Bundesparteitag in Leipzig
Neben Reden, unter anderem von der CDU-Vorsitzenden und Bundeskanzlerin Angela Merkel zum politischen Kompass der CDU, stand vor allem die inhaltliche Beratung zum Thema Mindestlohn im Mittelpunkt des einmal im Jahr stattfindenden Parteitages. Dabei wurde mit großer Mehrheit von den Delegierten eine Lohnuntergrenze beschlossen.

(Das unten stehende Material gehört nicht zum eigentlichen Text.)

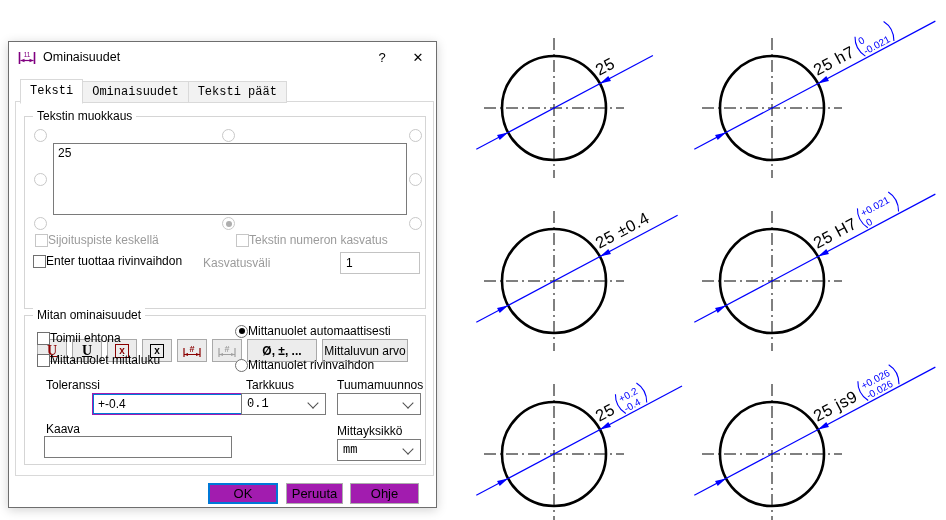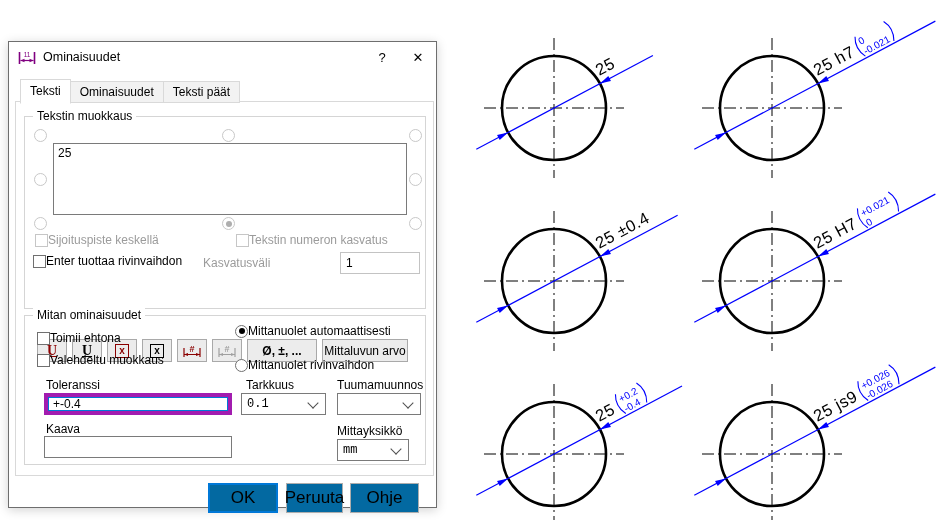--- a/index.html
+++ b/index.html
@@ -10,21 +10,21 @@
   
   .dialog{
     position:absolute;left:8px;top:41px;width:429px;height:467px;background:#fff;
     border:1px solid #6e6e6e;box-sizing:border-box;font-size:12px;
     box-shadow:0 2px 10px rgba(0,0,0,.18);
   }
   .titlebar{height:30px;display:flex;align-items:center;padding-left:9px;}
   .title-text{margin-left:7px;flex:1;font-size:12.5px;}
   .cap-btn{width:36px;height:30px;display:flex;align-items:center;justify-content:center;font-size:13px;cursor:default;}
   
-  .tabstrip{position:absolute;left:11px;top:37px;display:flex;align-items:flex-end;z-index:3;}
+  .tabstrip{position:absolute;left:11px;top:37px;display:flex;align-items:flex-end;z-index:3;font-family:Liberation Mono, monospace;}
   .tab{height:20px;line-height:20px;padding:0 9px;background:#f2f2f2;border:1px solid #d9d9d9;border-left:none;}
   .tab:first-child{border-left:1px solid #d9d9d9;}
   .tab.active{height:23px;line-height:23px;background:#fff;border:1px solid #d9d9d9;border-bottom:1px solid #fff;margin-bottom:-1px;}
   .pane{position:absolute;left:6px;top:59px;width:417px;height:373px;border:1px solid #d9d9d9;background:#fff;}
   
   .groupbox{position:absolute;border:1px solid #d5d5d5;}
   .groupbox .glabel{position:absolute;top:-8px;left:8px;background:#fff;padding:0 4px;font-size:12px;}
   .g1{left:8px;top:14px;width:400px;height:191px;}
   .g2{left:8px;top:213px;width:400px;height:148px;}
   
@@ -36,37 +36,37 @@
   .cb.dis{border-color:#c6c6c6;}
   .lab-dis{color:#9b9b9b;}
   .row{position:absolute;display:flex;align-items:center;}
   
   .textedit{position:absolute;left:28px;top:26px;width:354px;height:72px;border:1px solid #7a7a7a;
     font-family:"Liberation Sans",sans-serif;font-size:12px;padding:2px 4px;resize:none;outline:none;box-sizing:border-box;}
   .posrb{position:absolute;}
   
   .tinput{position:absolute;border:1px solid #7a7a7a;background:#fff;font-family:"Liberation Sans",sans-serif;
     font-size:12px;padding:2px 5px;box-sizing:border-box;outline:none;height:22px;}
-  .tinput.focus{border:4px solid #a21caf;box-shadow:inset 0 0 0 1px #0078d7;}
+  .tinput.focus{border:1px solid #a21caf;box-shadow:inset 0 0 0 1px #0078d7;margin-left:48px;}
   .tinput.dis{border-color:#c3c3c3;}
   .combo{position:absolute;height:22px;border:1px solid #7a7a7a;background:#fff;display:flex;align-items:center;
     padding-left:5px;box-sizing:border-box;}
   .combo .ctext{flex:1;font-size:12px;font-family:Liberation Mono, monospace;}
   .chev{width:7px;height:7px;border-right:1.4px solid #505050;border-bottom:1.4px solid #505050;
     transform:rotate(45deg);margin:-3px 8px 0 0;flex:none;}
   .flabel{position:absolute;font-size:12px;}
   
   .tbtn{position:absolute;top:237px;height:23px;background:#ececec;border:1px solid #a9a9a9;box-sizing:border-box;
     display:flex;align-items:center;justify-content:center;font-size:12px;}
   .uglyph{font-family:"Liberation Serif",serif;font-weight:bold;font-size:14px;text-decoration:underline;line-height:1;}
   .maroon{color:#8b0000;}
   .xbox{width:12px;height:12px;border:1px solid currentColor;font-size:10px;font-weight:bold;line-height:11px;text-align:center;}
   
-  .fbtn{position:absolute;top:441px;height:30px;background:#0369a1;border:1px solid #adadad;box-sizing:border-box;
-    font-size:17px;display:flex;align-items:center;justify-content:center;}
+  .fbtn{position:absolute;top:441px;height:21px;background:#a21caf;border:1px solid #adadad;box-sizing:border-box;
+    font-size:13px;display:flex;align-items:center;justify-content:center;}
   .fbtn.default{border:2px solid #0078d7;}
   
   .canvas{position:absolute;left:460px;top:0;width:486px;height:520px;display:grid;
     grid-template-columns:240px 246px;grid-template-rows:173px 173px 174px;}
   .dim-panel{position:relative;}
   .dim-panel svg{position:absolute;left:0;top:0;overflow:visible;}
 </style>
 </head>
 <body>
 
@@ -166,21 +166,21 @@
 
     <div class="groupbox g2">
       <span class="glabel">Mitan ominaisuudet</span>
 
       <div class="row" style="left:12px;top:15px">
         <span class="cb"></span>
         <span>Toimii ehtona</span>
       </div>
       <div class="row" style="left:12px;top:37px">
         <span class="cb"></span>
-        <span>Valehdeltu muokkaus</span>
+        <span>Mittanuolet mittaluku</span>
       </div>
 
       <div class="row" style="left:210px;top:8px">
         <span class="rb checked"></span>
         <span>Mittanuolet automaattisesti</span>
       </div>
       <div class="row" style="left:210px;top:42px">
         <span class="rb"></span>
         <span>Mittanuolet rivinvaihdon</span>
       </div>
@@ -197,21 +197,21 @@
       <span class="flabel" style="left:312px;top:62px">Tuumamuunnos</span>
       <div class="combo" style="left:312px;top:77px;width:84px">
         <span class="ctext"></span>
         <span class="chev"></span>
       </div>
 
       <span class="flabel" style="left:21px;top:106px">Kaava</span>
       <input class="tinput" style="left: 19px; top: 120px; width: 188px;" value="">
 
       <span class="flabel" style="left:312px;top:108px">Mittayksikkö</span>
-      <div class="combo" style="left:312px;top:123px;width:72px">
+      <div class="combo" style="left:312px;top:123px;width:84px">
         <span class="ctext">mm</span>
         <span class="chev"></span>
       </div>
     </div>
   </div>
 
   <div class="fbtn default" style="left:199px;width:70px">OK</div>
   <div class="fbtn" style="left:277px;width:57px">Peruuta</div>
   <div class="fbtn" style="left:341px;width:69px">Ohje</div>
 </div>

Die Märker waren mit dem Abstimmungsergebnis sehr zufrieden. Denn damit ist gewährleistet, dass anständige Arbeit auch ordentlich bezahlt wird. Wichtig ist allerdings, dass eine Kommission der Tarifparteien und nicht die Politik die Lohnuntergrenze nach dem CDU Modell festlegen. Matthias Heider: „Lohnuntergrenzen dürfen nicht bundeseinheitlich geregelt sein. Die Lebensverhältnisse in Deutschland sind ja auch unterschiedlich. Hier müssen branchen- und regionalspezifische Lösungen möglich sein.”
Auch der Leitantrag zum Thema Bildung wurde angenommen. Im Vorfeld des Bundesparteitages hatte sich der Arbeitskreis Bildung des heimischen CDU Kreisverbandes intensiv mit dem Leitantrag beschäftigt. Dr. Matthias Heider und Thorsten Schick zeigte sich zusammen mit den Delegierten aus dem Märkischen Kreis sehr zufrieden mit dem Ergebnis und damit, dass man sich inhaltlich eingebracht hat.